Wednesday May 22, 2013
Daughter of EelamBrami Jegan Special to Salem-News.com
10 years on: because you died, we continue to live.
(MELBOURNE) - The war in Sri Lanka and the suffering of the Tamils is a sadness that no longer defines me, but one deeply rooted in my identity.
I live a privileged life in Australia. My family care about social justice and believe in living with integrity and compassion. My friends are interesting, intelligent and know how to have fun. My colleagues are brave and inspiring and want to make this world a better place. My puppy gives me endless joy.
I have nothing to complain about. And I am not complaining.
So when I say the past years have been the hardest, I say this with complete awareness that the challenges I have faced are nothing compared to the cruel, unforgiving and brutal injustices that rip apart countless communities, families and individuals all over the world. But our perception of experience is a by-product of our surroundings and so feelings of sadness, anxiety and confusion exist even in relative privilege.
My story starts in August 2002 when I went with my father back to the land in which I was born – Sri Lanka.
The Government of Sri Lanka and the Tamil Tigers, also known as the Liberation Tigers of Tamil Eelam or LTTE, had signed a ceasefire agreement a few months earlier. My father and many others were hopeful that this time there would be no return to war.
At the time my understanding of the Tamil struggle for freedom, dignity and a homeland was limited and clouded in ignorance. I had found growing up in the West with very traditional Tamil parents difficult and confusing. I wanted to be just like my ‘white’ friends who I felt had endless freedom, while my parents did everything they could to ensure their daughter learnt and practiced the conservative culture and traditions of their community in Northern Sri Lanka. I reacted by rejecting anything related to the identity enforced upon me.
My decision to accompany my father on that trip was my peace offering to him.
The three weeks I spent in the Vanni region, the area administered by the LTTE prior to their defeat in 2009, completely changed my life.
The human suffering that I saw in the community devastated by 19 years of war was heartbreaking. I met children who were blind, deaf and dumb because their mothers had been malnourished. I carried babies that had been abandoned under trees. I cried with parents who shared stories of how their sons and daughters had died fighting. I heard of the rapes, torture and cold blooded executions committed by the Sri Lankan armed forces. I still remember everything as if it was yesterday.
In the years that followed, I went back to the Vanni four times. I asked endless questions of everyone I met, young and old, about the Tamil struggle and survival. My understanding of the sacrifices my people have had to make and the horrors they have had to endure continued to grow.
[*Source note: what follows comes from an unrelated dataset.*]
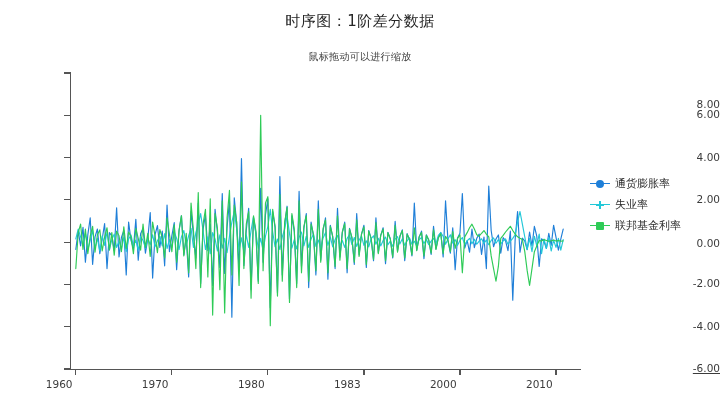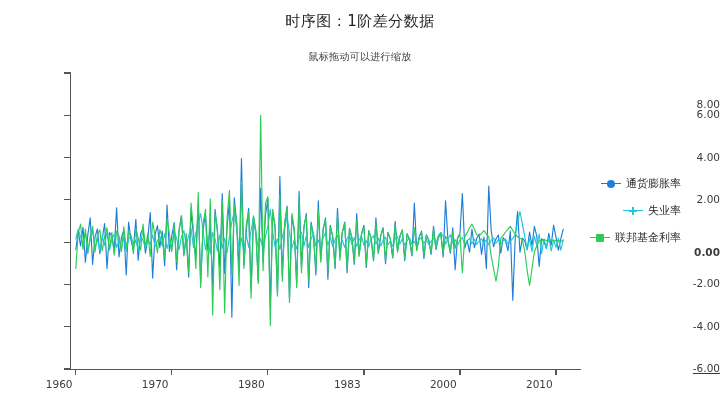"通货膨胀率" .legend { align-items: flex-end -> none; gap: 12px -> 6px }
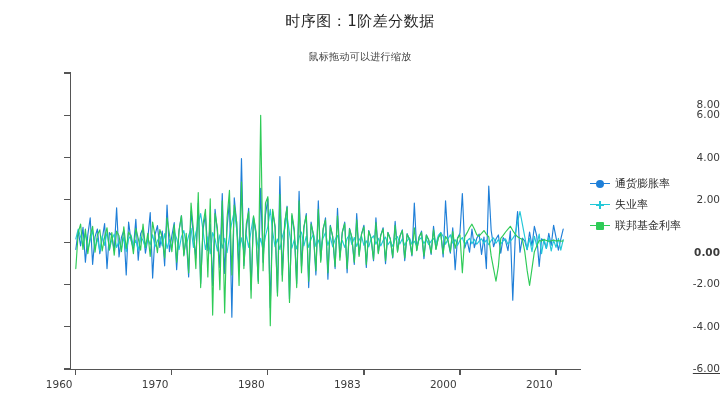"0.00" div.ytick-label { font-weight: bold -> none; top: 246px -> 237px }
I developed a very strong attachment to the land in which I was born and a deep respect for the courage of the people fighting for their dignity.
One thought that kept haunting me was that if I had not been fortunate enough to grow up in the West, the horror stories I was hearing would have been my own. This created a sense of guilt that externalized through my actions.
How was I to reconcile my two worlds? One a world of endless opportunities and freedom in a country which is now my home, and the other of tremendous suffering and violence inflicted upon the community into which I was born and had to flee.
March 2006 was my last trip to Sri Lanka. The rumblings of war had started by then. My friends in the Vanni said it would be the ‘final war’. Some joked that they would not be there when I returned. I didn’t believe them. I never said a proper goodbye. I never said a proper thank you for sharing their lives, their dreams, their homes, food and laughter with me. I never said a proper thank you for the sacrifices they made for my freedom.
In 2009, when the Sri Lankan Government unleashed a massacre on the Tamils in the Vanni, my father was one of the 400 000 or so people in the war zone. He miraculously survived. More than 100 000 Tamils did not.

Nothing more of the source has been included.